Yes, the weight is carried in the stirrups and ;its easier to 2 point also. This does not result in a sore horse. These saddles have been around for 50 years and they are highly recommended. When one goes on sale which is rare they are sold pretty quickly and for almost what the cost was. It puts the rider in a balanced position (as if you were riding bareback) so how can that be hard on the horse.For example, If you sit in the middle of a see saw you would be balanced and not feel the back and forth movement. This is the same philosophy and I feel more secure and yes my weight is in the stirrups which gives me better balance. There are other saddle makers that make their saddles the same way. Boz is one of them. Out of calif. and Fallis is out of Montana. They are following a Monte Forman method. Just because it is not the norm doesn't mean that it ;is not right. Reining saddles are up front too , these are just a little further up front.

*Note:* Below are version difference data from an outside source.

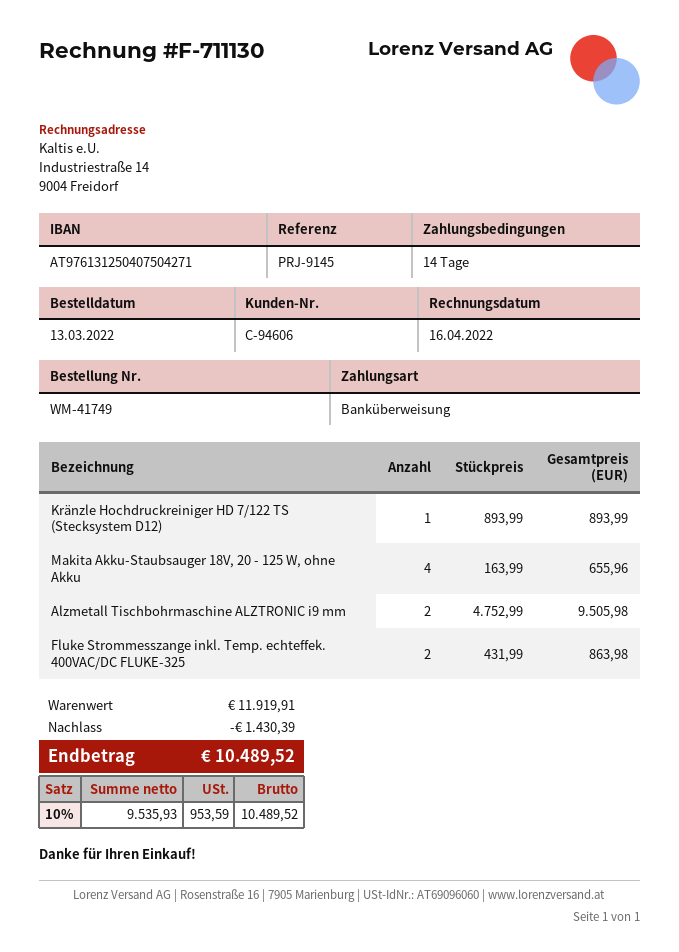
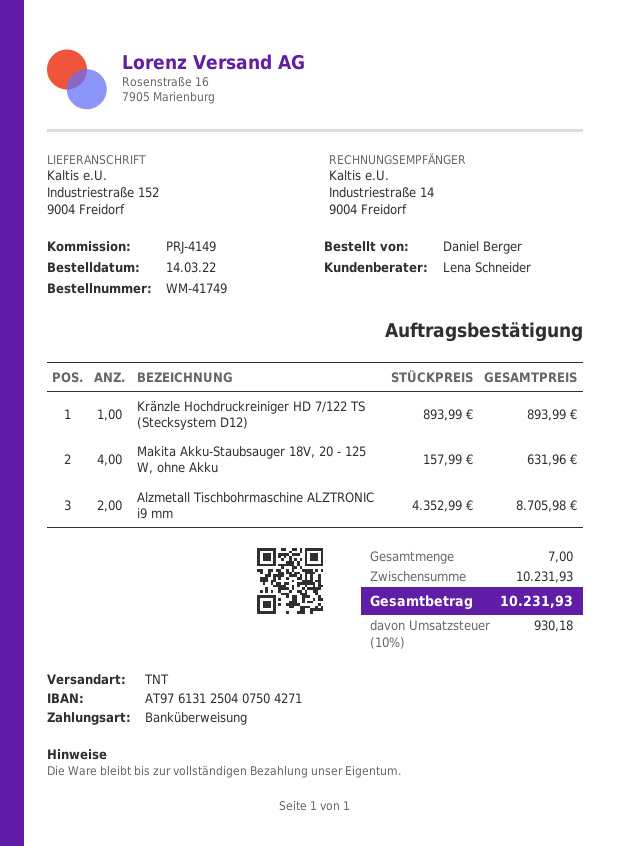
order date: 2022-03-13 -> 2022-03-14
reference: PRJ-9145 -> PRJ-4149
Makita Akku-Staubsauger 18V, 20 - 125 W, ohne Akku: 4 x 163.99 = 655.96 -> 4 x 157.99 = 631.96
Alzmetall Tischbohrmaschine ALZTRONIC i9 mm: 2 x 4752.99 = 9505.98 -> 2 x 4352.99 = 8705.98
Fluke Strommesszange inkl. Temp. echteffek. 400VAC/DC FLUKE-325: 2 x 431.99 = 863.98 -> none
subtotal: 11919.91 -> 10231.93
discount: 1430.39 -> none
tax: 10% = 953.59 -> 10% = 930.18
total: 10489.52 -> 10231.93

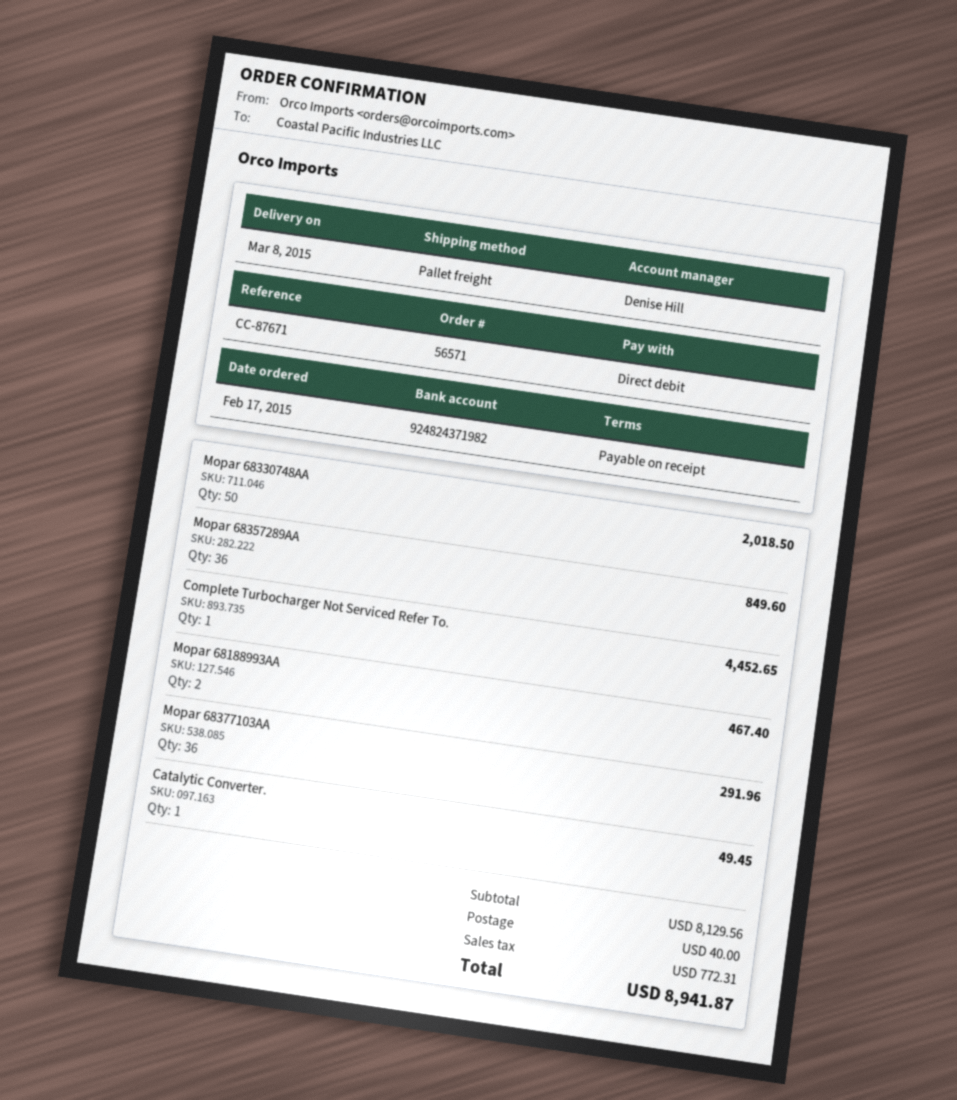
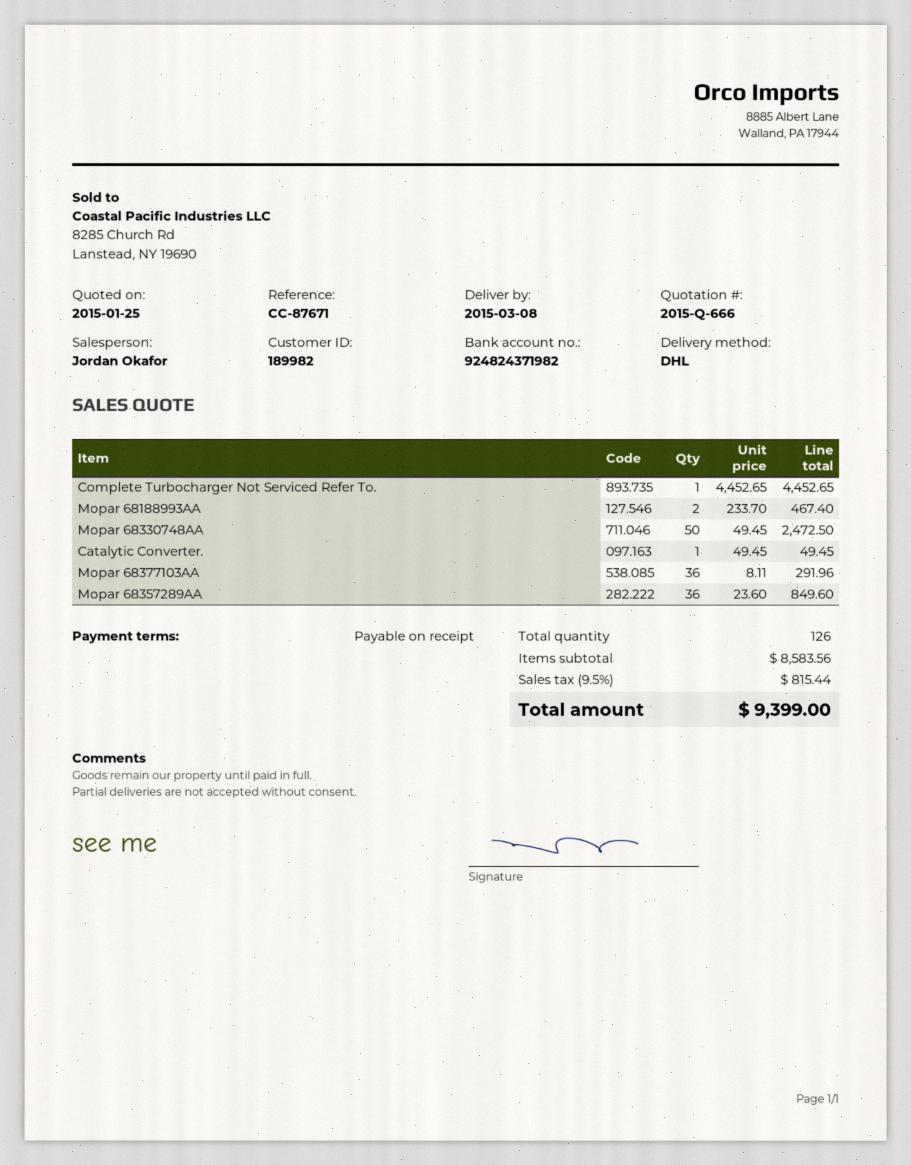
sales rep: Denise Hill -> Jordan Okafor
shipping method: pallet freight -> DHL
Mopar 68330748AA: 50 for 2018.50 -> 50 for 2472.50
subtotal: 8129.56 -> 8583.56
shipping: 40.00 -> none
tax: 772.31 -> 815.44
total: 8941.87 -> 9399.00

Go on the Boz saddlery site and there is a video you can watch . 
There a alot of different saddles out there and you can't really put them down unless you really know what your talking about.


----------



## calicokatt

Was not attempting to start an argument with you Hayburner, I'm quite sure you love your saddle and that it works well for YOU. I even stated in my post that your reasoning for the leg position means the saddle works for you, but frankly, if you are sitting on your horse's back, where the seat of the saddle is, all of your weight is not in the stirrups. If you ride standing (2point),then it would certainly put the weight farther forward, which is the goal with this saddle. I personally do not believe that it is possible to have a rigidly constructed saddle be comfortable and beneficial to *most* horses when it is designed to have the weight centered over such a small area. Even when riding bareback, your weight is spread across your buttocks and thighs. Its just my opinion, nothing more.


----------



## itsjinx5

I was wondering if I normally ride a 15-16" regular saddle, would I get the same size in a park and trail? Some of them look like they are really padded.
So do you like your new saddle?
_Posted via Mobile Device_


----------



## hayburner

I haven't received it yet. It will come in mid May.(it takes a while for the tree to be made) I ordered a 14 1/2 seat. I had a 16 on my circle Y and i was slipping all over it. As my trainer would say there was too much slop. I rode in hers which was a 14 and it was too small . my legs kept hitting the front of the saddle. 
The saddle should feel snug so you feel secure in it but not tight. I'm pretty sure that the seat size is the same in all western saddles so you probably could go with what you are riding in now. but if you feel its too big for you then go down a size. 
Ann


----------



## Dakoda

I have the Circle Y Julie Goodnight Monarch saddle and it also places you in a balanced position. Narrow twist and very close contact also. Perfect for trail riding and Ranch Horse Versatility.


----------



## jumparound

*Saddle*

Hi, 

I have a Circle Y Park and trail. I have to look at the model # again. I have the breast collar to match and may still have the head stall. It is a couple years old. I used it back East for western pleasure showing, and the judges apparently liked the whole package. I was just going through all my tack, I have been riding, training and showing, well I started riding at 4 and I am 42 now. Since my move, it has been hard to break in to training. It is very different here than back East. Anyway, If you were interested, I could look at the model number and send photos.

Have a great day!


----------



## Saddlebag

Hayburner, if the saddle is a close fit, heaven help that one not gain 5 or 10 lbs. You may better have gone with a 15" to allow a wee bit of leeway. Even as we age, and I don't mean get old, our body changes.


----------